== Exercise aim ==
The entries are to be reproduced word for word, with all images left out.

== Data for this task ==
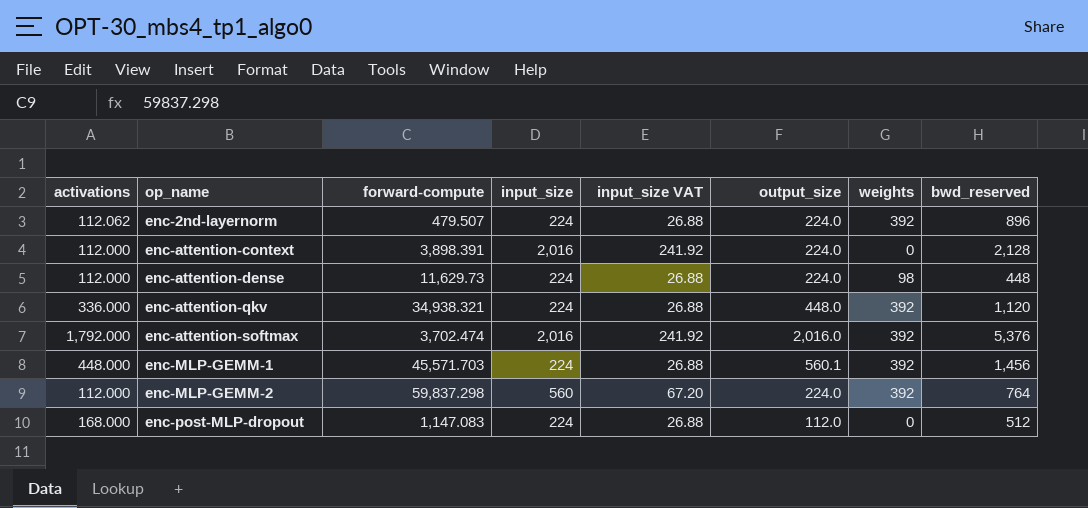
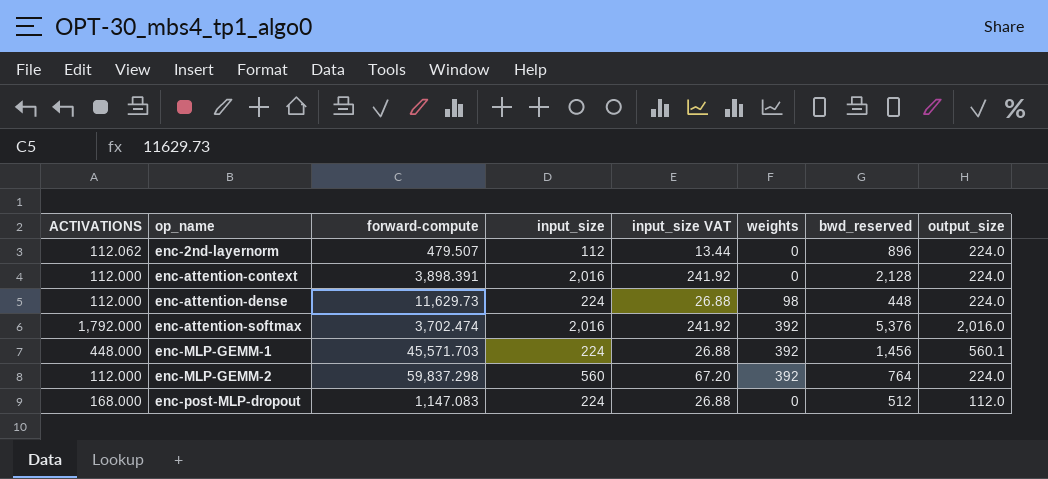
column name: activations -> ACTIVATIONS
column output_size | position: 6 -> 8
row enc-attention-qkv: 336.000 | 34,938.321 | 224 | 26.88 | 448.0 | 392 | 1,120 -> none
enc-2nd-layernorm | input_size: 224 -> 112
enc-2nd-layernorm | input_size VAT: 26.88 -> 13.44
enc-2nd-layernorm | weights: 392 -> 0

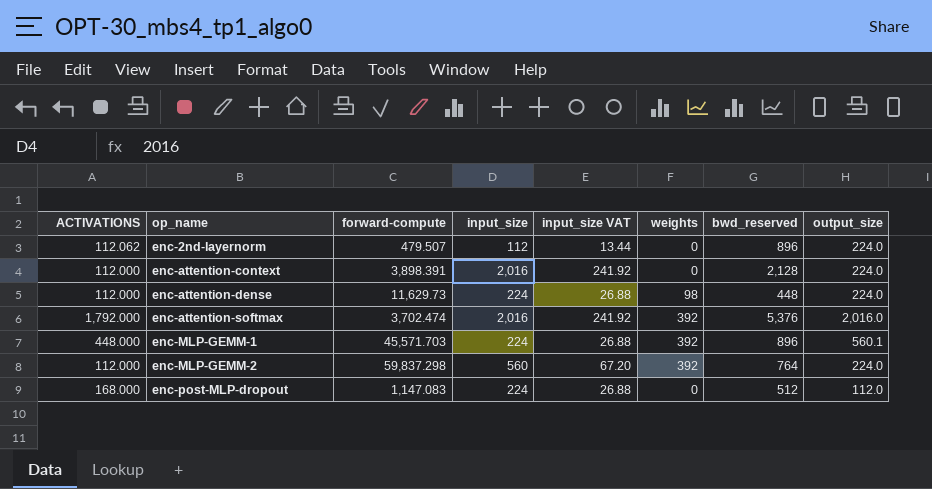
enc-MLP-GEMM-1 | bwd_reserved: 1,456 -> 896

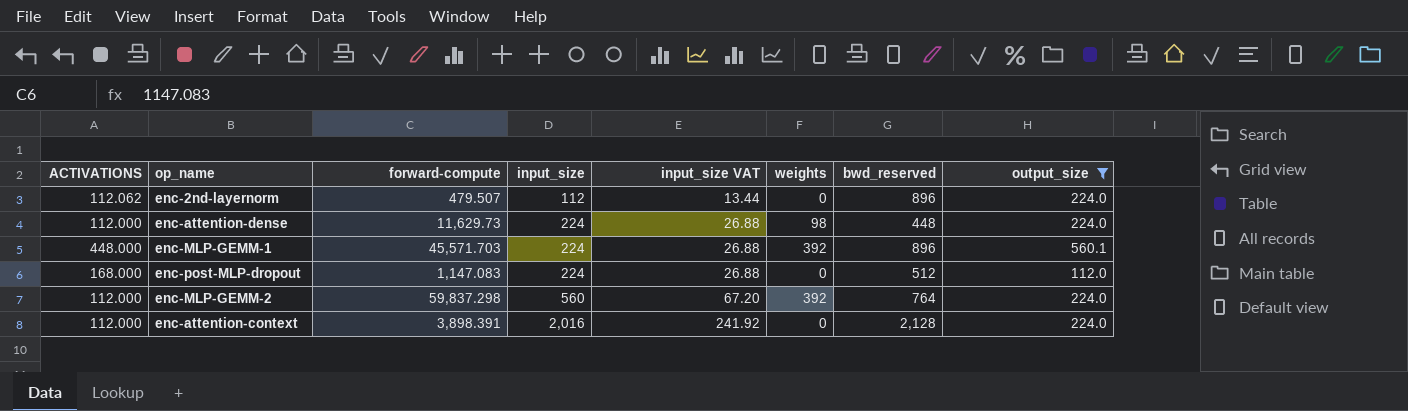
filter: none -> output_size != 2,016.0
row order: op_name ascending -> input_size ascending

== Written response ==
column name: activations -> ACTIVATIONS
column output_size | position: 6 -> 8
row enc-attention-qkv: 336.000 | 34,938.321 | 224 | 26.88 | 448.0 | 392 | 1,120 -> none
enc-2nd-layernorm | input_size: 224 -> 112
enc-2nd-layernorm | input_size VAT: 26.88 -> 13.44
enc-2nd-layernorm | weights: 392 -> 0

enc-MLP-GEMM-1 | bwd_reserved: 1,456 -> 896

filter: none -> output_size != 2,016.0
row order: op_name ascending -> input_size ascending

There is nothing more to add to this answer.